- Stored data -
Segment Open

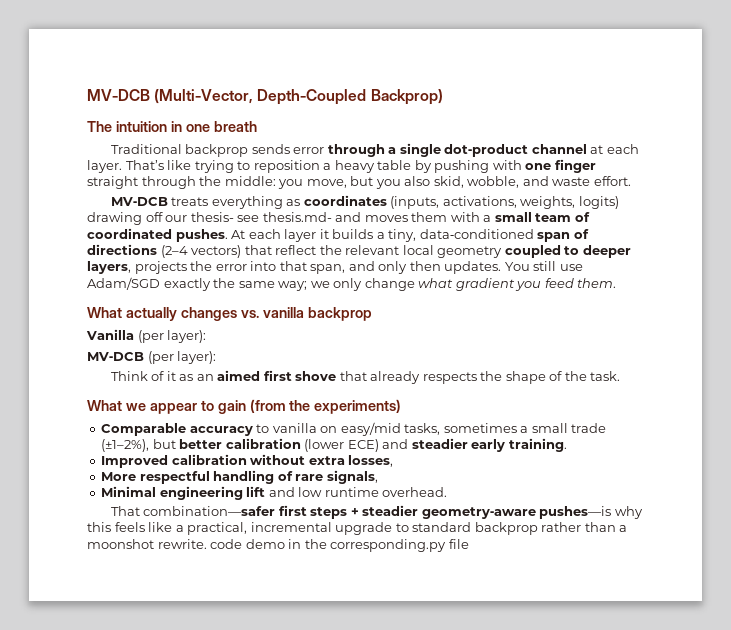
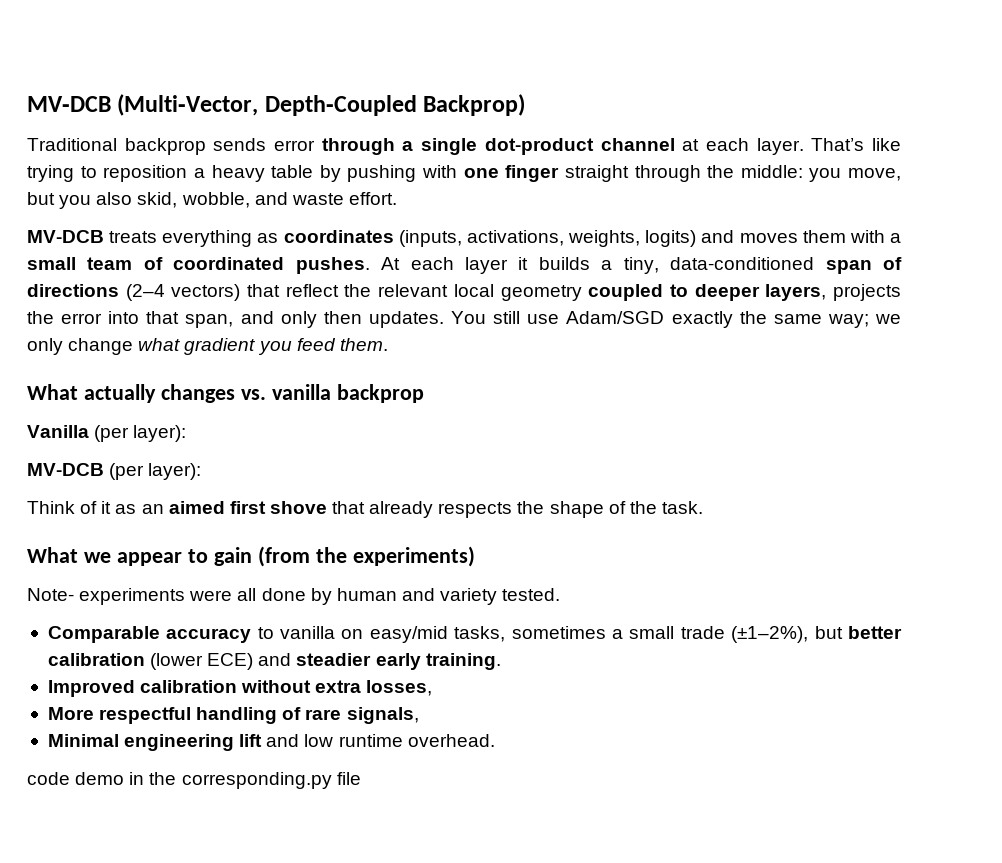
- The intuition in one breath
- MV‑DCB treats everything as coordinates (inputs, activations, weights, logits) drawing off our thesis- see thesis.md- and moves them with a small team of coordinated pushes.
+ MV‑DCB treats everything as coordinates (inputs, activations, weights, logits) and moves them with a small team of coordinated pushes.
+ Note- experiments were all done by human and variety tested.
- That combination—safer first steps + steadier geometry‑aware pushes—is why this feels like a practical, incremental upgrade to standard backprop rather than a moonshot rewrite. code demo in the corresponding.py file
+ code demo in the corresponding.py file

Segment Closed
Segment Open

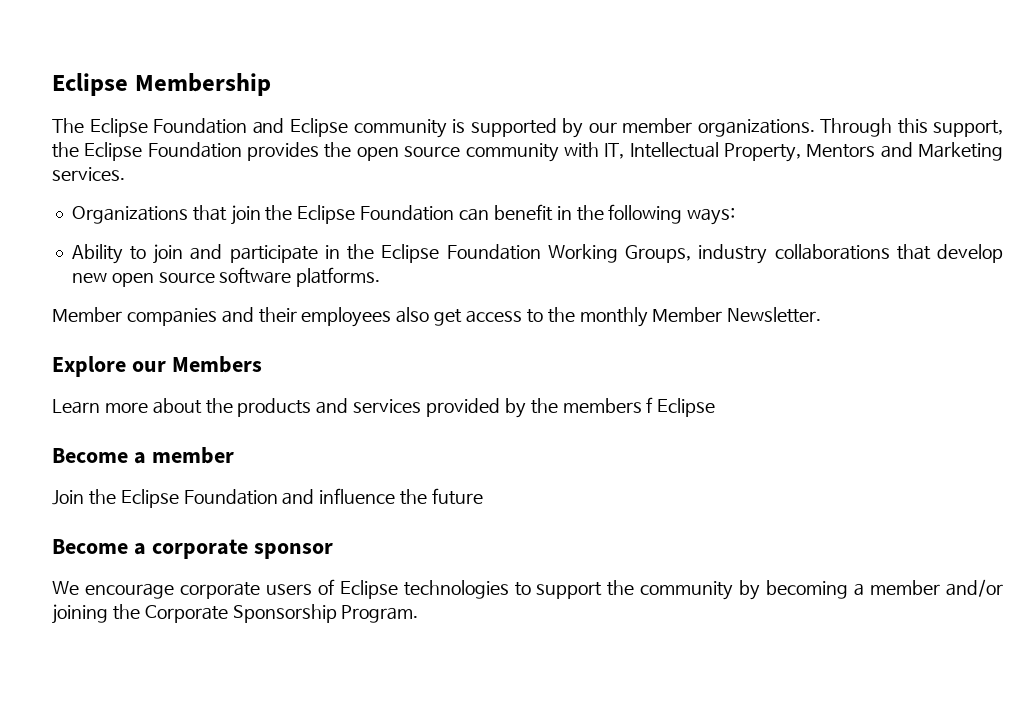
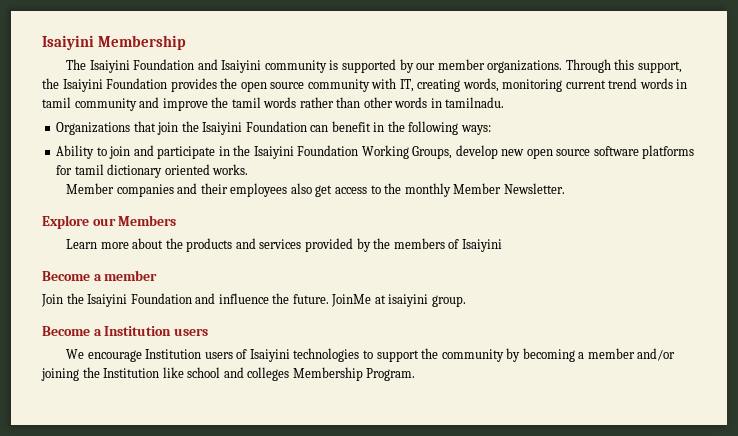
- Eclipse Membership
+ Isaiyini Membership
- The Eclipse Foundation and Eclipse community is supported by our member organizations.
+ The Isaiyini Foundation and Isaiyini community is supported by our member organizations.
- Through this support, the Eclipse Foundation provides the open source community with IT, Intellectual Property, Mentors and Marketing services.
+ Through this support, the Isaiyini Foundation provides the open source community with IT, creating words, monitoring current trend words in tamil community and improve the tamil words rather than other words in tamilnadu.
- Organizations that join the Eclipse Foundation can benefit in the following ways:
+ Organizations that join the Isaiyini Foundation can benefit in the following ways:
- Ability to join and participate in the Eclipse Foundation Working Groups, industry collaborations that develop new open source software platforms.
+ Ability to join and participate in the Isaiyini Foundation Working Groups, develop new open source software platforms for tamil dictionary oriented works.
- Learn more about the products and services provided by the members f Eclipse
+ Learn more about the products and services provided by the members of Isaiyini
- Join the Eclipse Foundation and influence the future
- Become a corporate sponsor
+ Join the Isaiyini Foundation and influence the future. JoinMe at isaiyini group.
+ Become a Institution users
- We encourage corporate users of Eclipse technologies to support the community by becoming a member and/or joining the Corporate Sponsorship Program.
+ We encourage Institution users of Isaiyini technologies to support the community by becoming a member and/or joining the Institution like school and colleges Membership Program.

Segment Closed

- Assignment -
Of the lines above, extract only those from the line with "- Learn more" to the line with "- Become a corporate sponsor", both included, exactly as written.

- Task result -
- Learn more about the products and services provided by the members f Eclipse
+ Learn more about the products and services provided by the members of Isaiyini
- Join the Eclipse Foundation and influence the future
- Become a corporate sponsor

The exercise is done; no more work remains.